WORK TO BE COMPLETED: What you return should be every line below, word for word, and none of the images.

┌─ GIVEN RECORDS

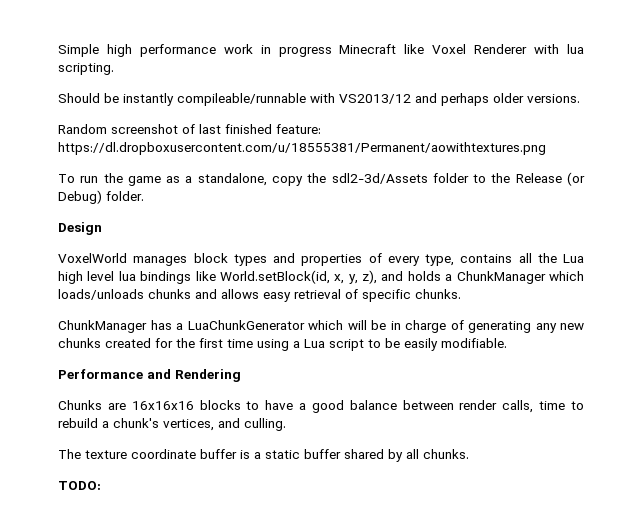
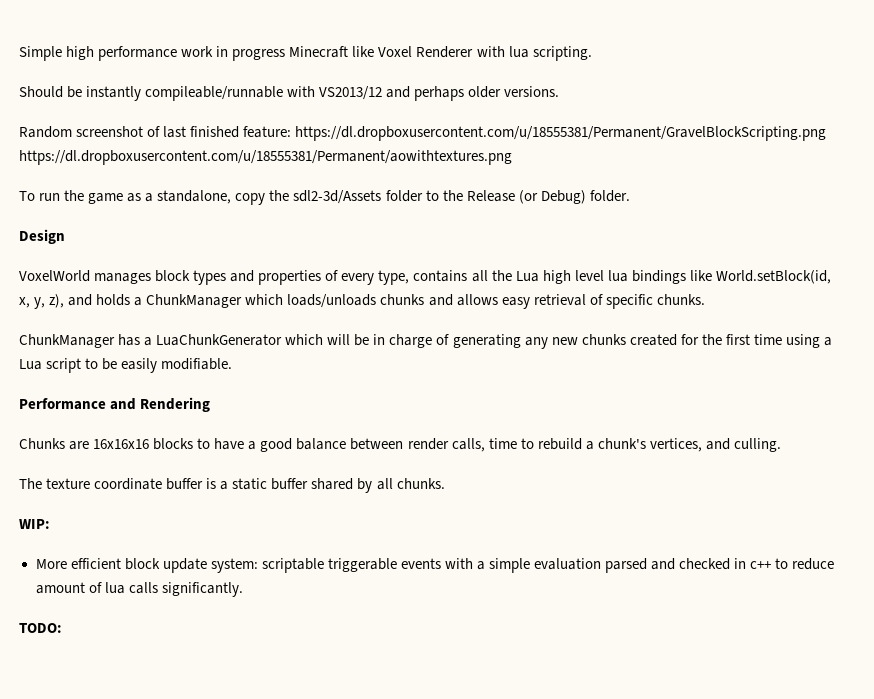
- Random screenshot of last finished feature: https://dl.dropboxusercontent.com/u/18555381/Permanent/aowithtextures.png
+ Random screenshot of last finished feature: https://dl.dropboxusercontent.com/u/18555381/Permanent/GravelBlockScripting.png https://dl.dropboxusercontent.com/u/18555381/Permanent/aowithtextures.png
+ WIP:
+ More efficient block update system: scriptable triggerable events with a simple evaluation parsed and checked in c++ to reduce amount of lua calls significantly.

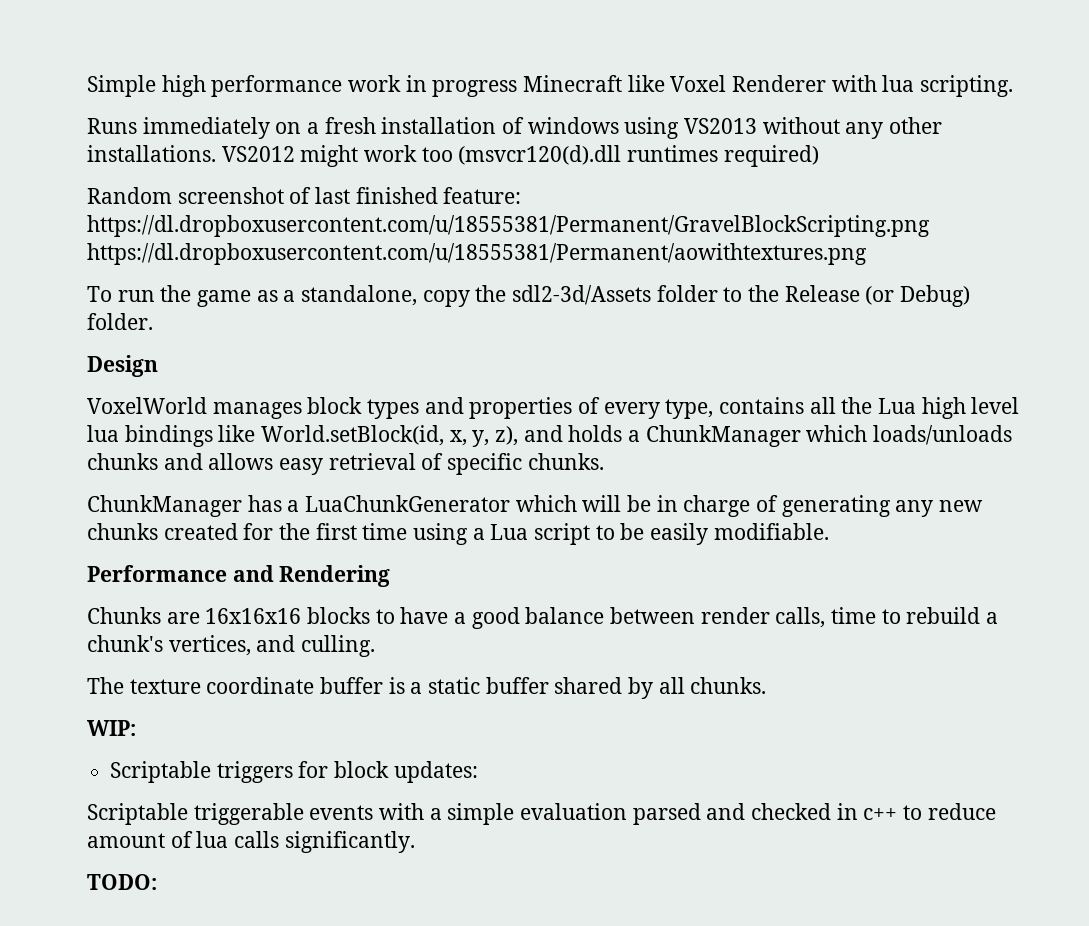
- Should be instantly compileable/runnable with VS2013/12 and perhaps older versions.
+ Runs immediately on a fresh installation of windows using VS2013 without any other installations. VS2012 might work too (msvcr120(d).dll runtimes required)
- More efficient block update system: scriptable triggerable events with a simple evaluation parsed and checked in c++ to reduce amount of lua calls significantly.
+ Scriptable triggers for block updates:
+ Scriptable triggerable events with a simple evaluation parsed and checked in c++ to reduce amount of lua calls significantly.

└─

EXERCISE OUTPUT:
- Random screenshot of last finished feature: https://dl.dropboxusercontent.com/u/18555381/Permanent/aowithtextures.png
+ Random screenshot of last finished feature: https://dl.dropboxusercontent.com/u/18555381/Permanent/GravelBlockScripting.png https://dl.dropboxusercontent.com/u/18555381/Permanent/aowithtextures.png
+ WIP:
+ More efficient block update system: scriptable triggerable events with a simple evaluation parsed and checked in c++ to reduce amount of lua calls significantly.

- Should be instantly compileable/runnable with VS2013/12 and perhaps older versions.
+ Runs immediately on a fresh installation of windows using VS2013 without any other installations. VS2012 might work too (msvcr120(d).dll runtimes required)
- More efficient block update system: scriptable triggerable events with a simple evaluation parsed and checked in c++ to reduce amount of lua calls significantly.
+ Scriptable triggers for block updates:
+ Scriptable triggerable events with a simple evaluation parsed and checked in c++ to reduce amount of lua calls significantly.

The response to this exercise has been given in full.